Nell' ultima classe che ho avuto là,  prima di venire a Milano, quella che ho amato tanto, c' era un ragazzo, bravo, un po' triste e solitario; sapevo che era stato adottato, i genitori erano più anziani rispetto agli altri, la mamma non aveva potuto avere figli e lo avevano scelto tra gli orfanelli , " figlio della Madonna ", così si diceva. Il ragazzo sapeva di essere stato adottato.
Un giorno, durante l' ultimo anno, il padre venne a scuola e mi confidò che doveva rivelarmi un segreto e che quello che mi diceva doveva restare tra noi.
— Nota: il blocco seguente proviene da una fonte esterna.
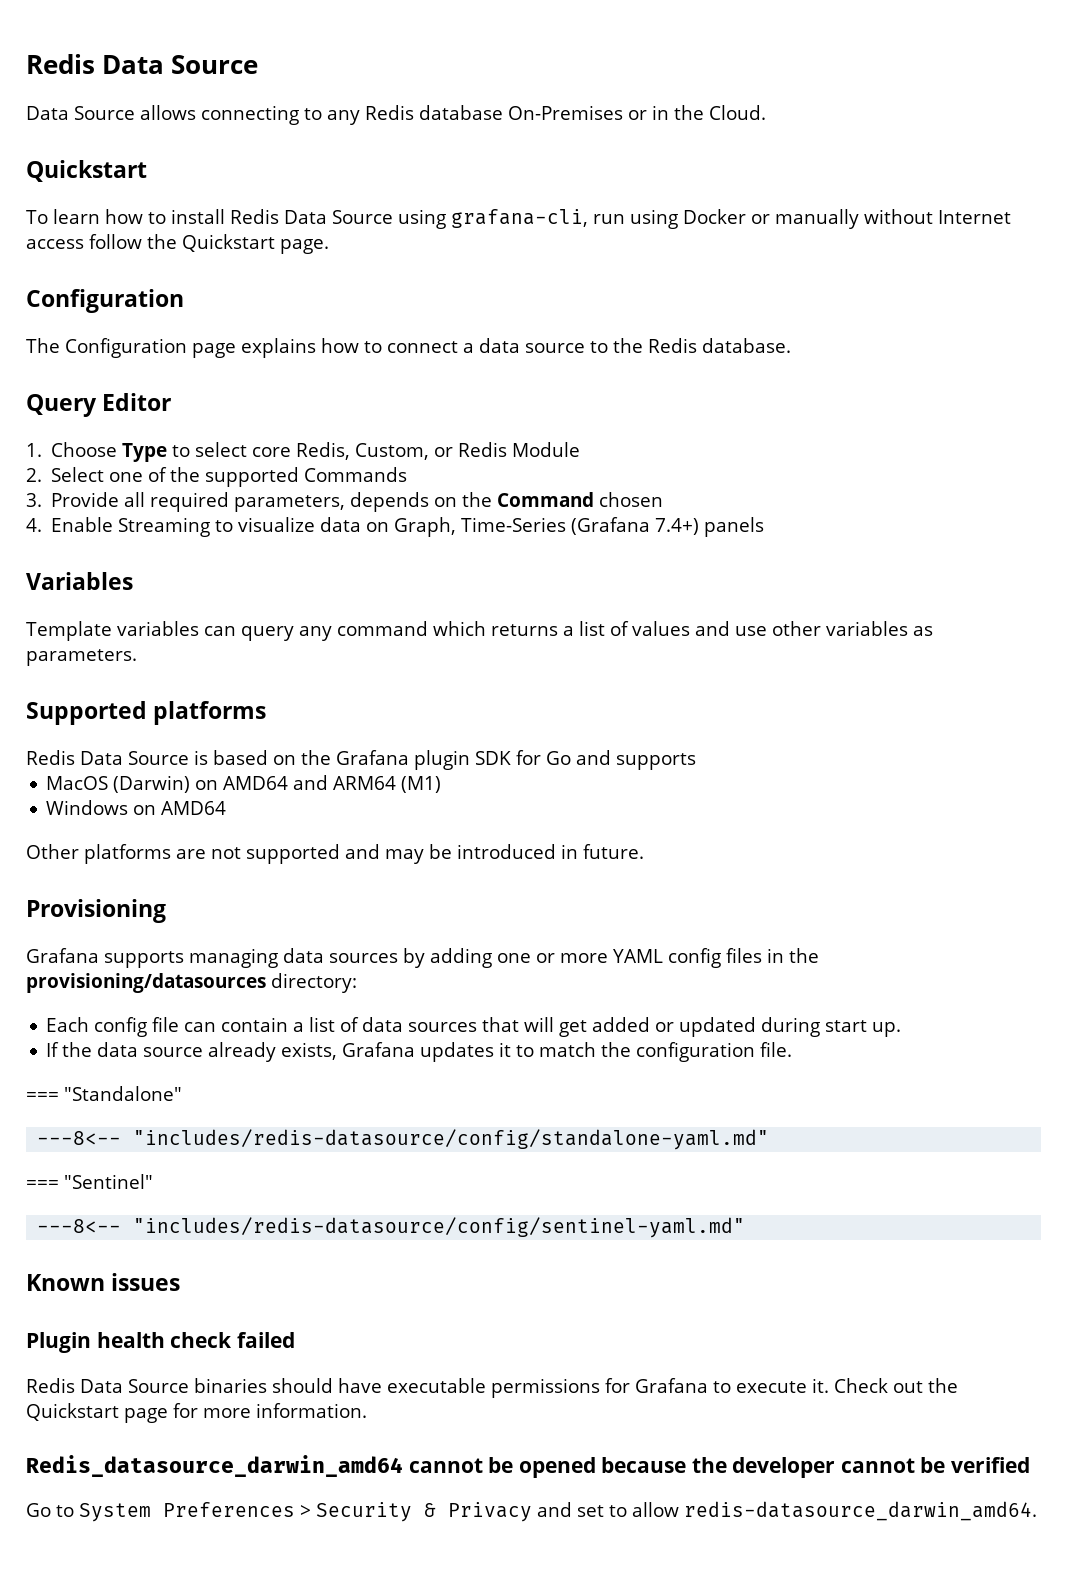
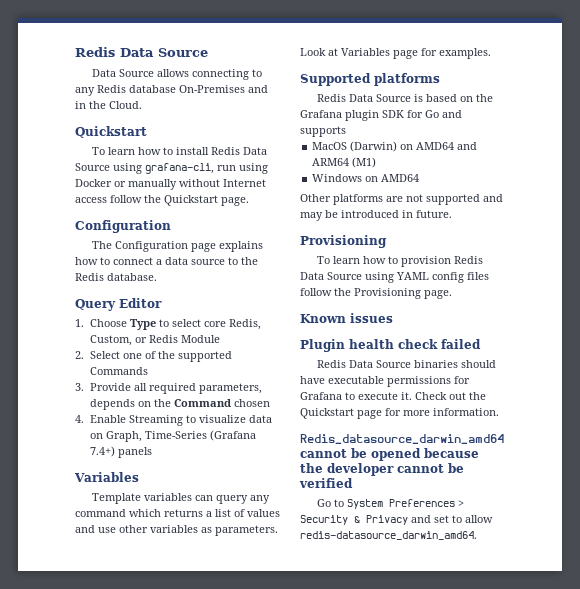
- Data Source allows connecting to any Redis database On-Premises or in the Cloud.
+ Data Source allows connecting to any Redis database On-Premises and in the Cloud.
+ Look at Variables page for examples.
- Grafana supports managing data sources by adding one or more YAML config files in the provisioning/datasources directory:
- Each config file can contain a list of data sources that will get added or updated during start up.
- If the data source already exists, Grafana updates it to match the configuration file.
- === "Standalone"
- ---8<-- "includes/redis-datasource/config/standalone-yaml.md"
- === "Sentinel"
- ---8<-- "includes/redis-datasource/config/sentinel-yaml.md"
+ To learn how to provision Redis Data Source using YAML config files follow the Provisioning page.

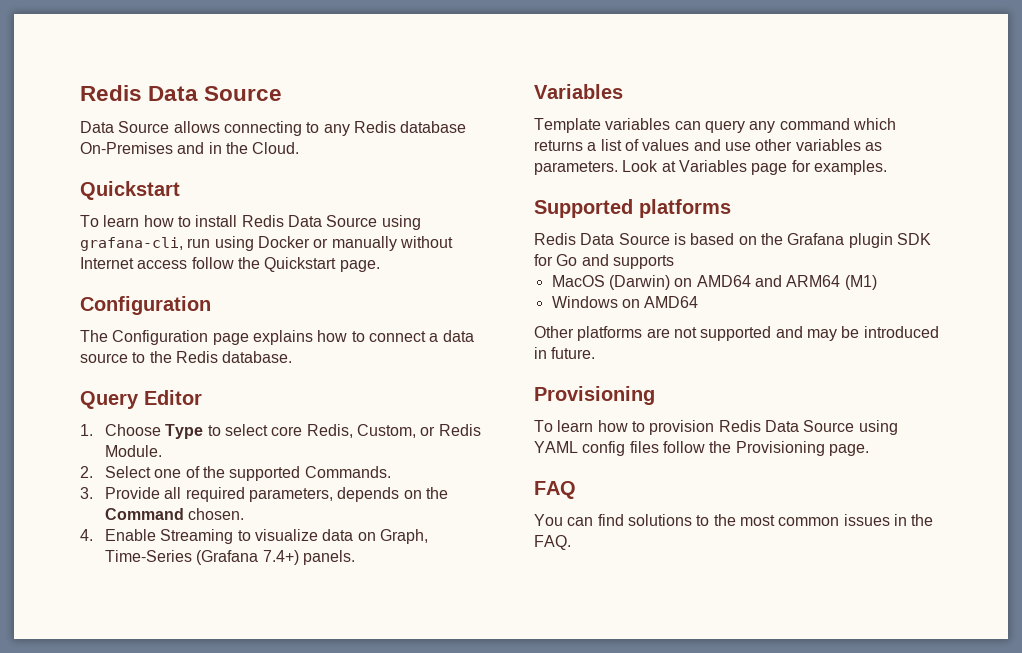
- 1. Choose Type to select core Redis, Custom, or Redis Module
+ 1. Choose Type to select core Redis, Custom, or Redis Module.
- 2. Select one of the supported Commands
+ 2. Select one of the supported Commands.
- 3. Provide all required parameters, depends on the Command chosen
+ 3. Provide all required parameters, depends on the Command chosen.
- 4. Enable Streaming to visualize data on Graph, Time-Series (Grafana 7.4+) panels
+ 4. Enable Streaming to visualize data on Graph, Time-Series (Grafana 7.4+) panels.
- Known issues
- Plugin health check failed
- Redis Data Source binaries should have executable permissions for Grafana to execute it. Check out the Quickstart page for more information.
- Redis_datasource_darwin_amd64 cannot be opened because the developer cannot be verified
- Go to System Preferences > Security & Privacy and set to allow redis-datasource_darwin_amd64.
+ FAQ
+ You can find solutions to the most common issues in the FAQ.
Cominciò con una certa esitazione, dicendo che lui era una brava persona ma gli piacevano molto le donne e finì per confessarmi che il figlio era suo e di una segretaria che io avevo visto spesso perchè credo abitasse addirittura con loro; a volte accompagnava il ragazzo a scuola: era bella, giovane, e quando ci riflettei, notai che il ragazzo le somigliava.
In uno strano modo e mondo tribale avevano creato una sorta di equilibrio che rendeva felici tutti: la mamma adottiva che si sentiva madre a tutti gli effetti, la madre naturale che vedeva il figlio crescerle vicino, il padre che, probabilmente si divideva equamente; lui mi giurò che il figlio non sapeva niente, io lo pregai di dirgli un giorno che era suo figlio anche per questioni sanitarie oltre che morali; cosa sapesse o avesse capito il ragazzo non me lo chiesi, ma quelli erano posti dove i padri mettevano il camion in mano ai ragazzi a dodici anni e glielo facevano guidare.
Quando seppi che sarei partita chiamai il padre e mi feci promettere di nuovo che ne avrebbe parlato al figlio, visto che io sarei andata via; promise, poi come sia finita, non so.